### DIRECTIONS FOR THIS TASK
From the records below, count the lines containing the word "long" and give only that number.

### MATERIAL PROVIDED
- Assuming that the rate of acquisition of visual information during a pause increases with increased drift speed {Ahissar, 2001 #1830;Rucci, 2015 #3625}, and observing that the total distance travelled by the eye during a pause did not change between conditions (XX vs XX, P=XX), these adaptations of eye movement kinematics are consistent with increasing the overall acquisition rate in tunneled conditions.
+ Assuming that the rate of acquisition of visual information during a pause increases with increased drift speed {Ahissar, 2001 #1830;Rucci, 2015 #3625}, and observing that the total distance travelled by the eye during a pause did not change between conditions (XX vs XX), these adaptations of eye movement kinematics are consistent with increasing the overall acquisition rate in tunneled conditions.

--

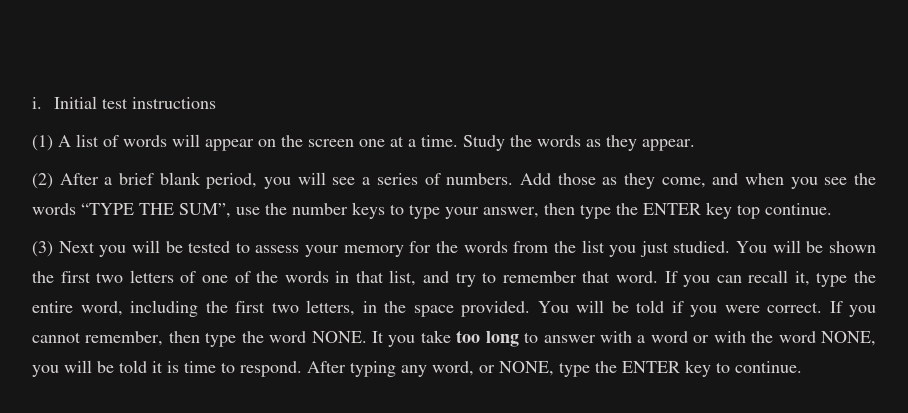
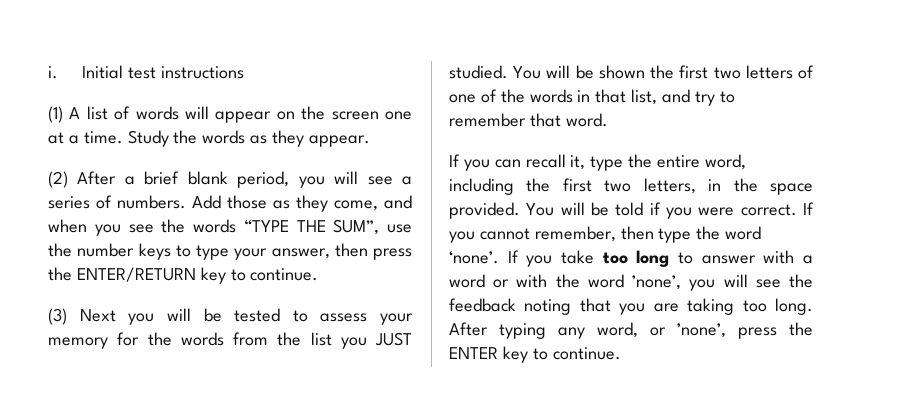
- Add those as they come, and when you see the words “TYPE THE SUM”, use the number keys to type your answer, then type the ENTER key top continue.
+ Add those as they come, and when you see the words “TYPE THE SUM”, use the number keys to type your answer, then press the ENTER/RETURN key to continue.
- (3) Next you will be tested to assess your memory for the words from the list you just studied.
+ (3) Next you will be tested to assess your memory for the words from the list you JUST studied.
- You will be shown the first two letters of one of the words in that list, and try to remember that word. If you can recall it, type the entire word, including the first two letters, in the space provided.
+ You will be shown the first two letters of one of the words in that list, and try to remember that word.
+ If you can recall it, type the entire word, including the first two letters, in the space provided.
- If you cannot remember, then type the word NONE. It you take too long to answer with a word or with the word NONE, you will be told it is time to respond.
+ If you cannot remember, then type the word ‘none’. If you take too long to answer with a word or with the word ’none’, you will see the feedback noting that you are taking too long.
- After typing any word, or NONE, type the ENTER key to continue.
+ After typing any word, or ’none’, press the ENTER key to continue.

* * *

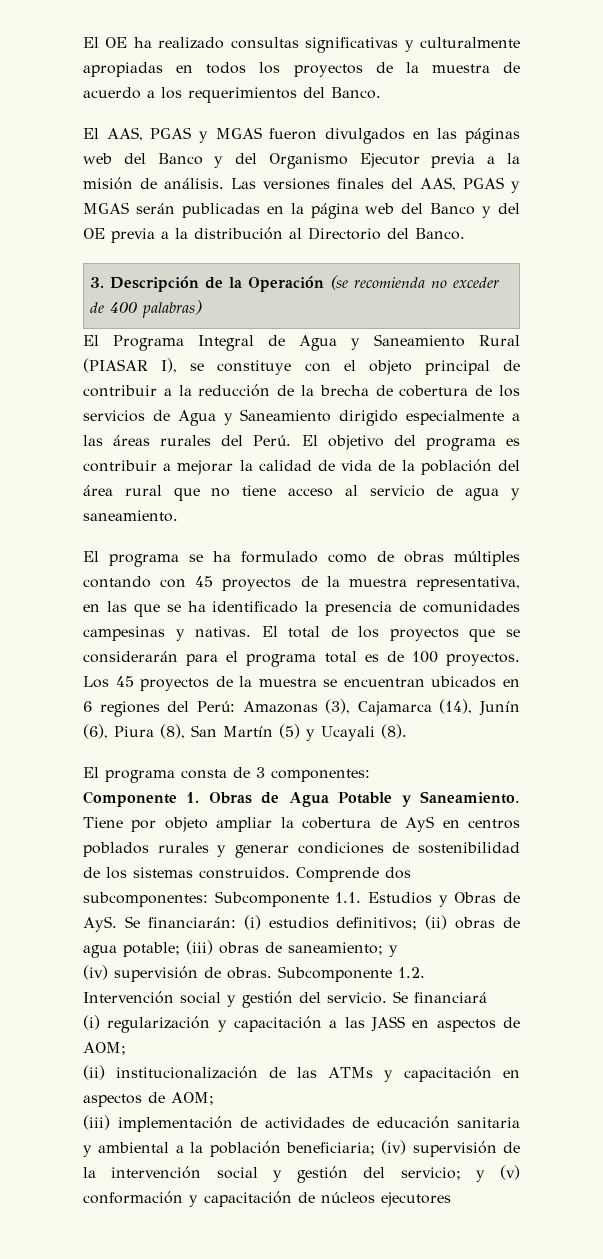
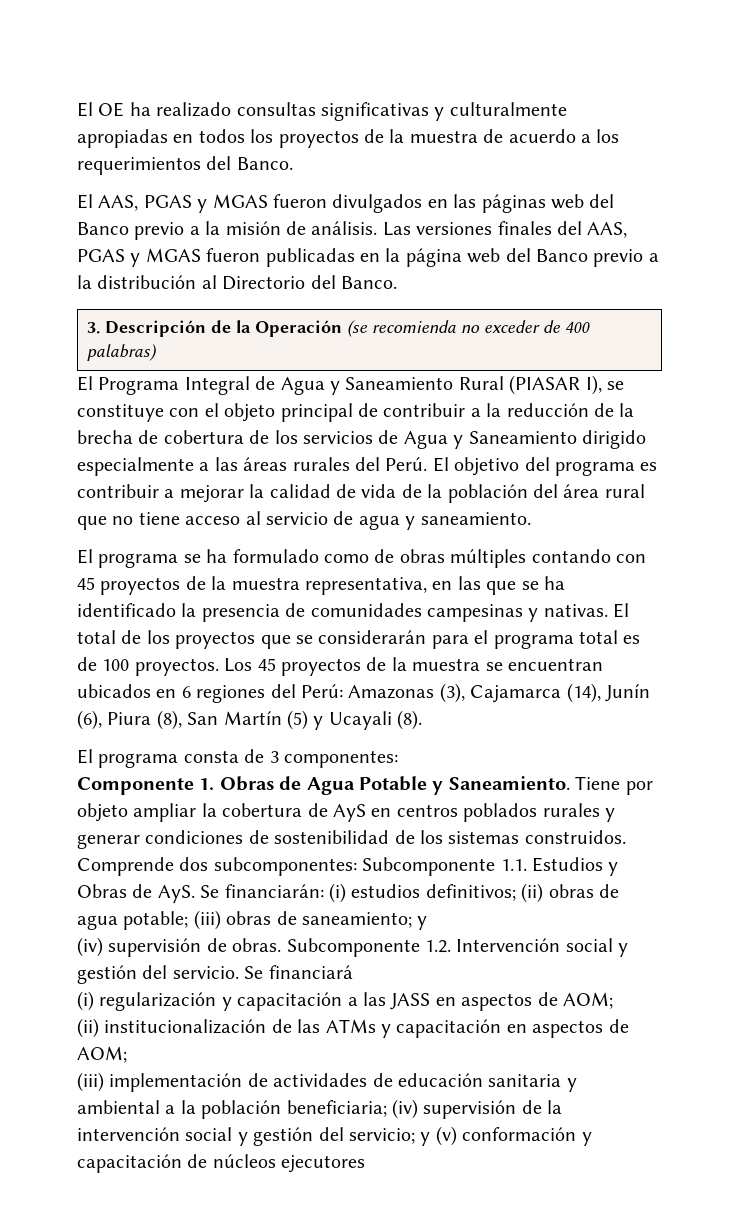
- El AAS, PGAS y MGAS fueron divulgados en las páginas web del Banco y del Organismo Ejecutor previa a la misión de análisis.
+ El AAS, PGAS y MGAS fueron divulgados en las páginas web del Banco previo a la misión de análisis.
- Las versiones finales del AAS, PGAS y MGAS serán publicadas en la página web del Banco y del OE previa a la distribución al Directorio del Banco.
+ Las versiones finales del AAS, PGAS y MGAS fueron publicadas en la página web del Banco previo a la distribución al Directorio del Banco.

### YOUR SOLUTION
2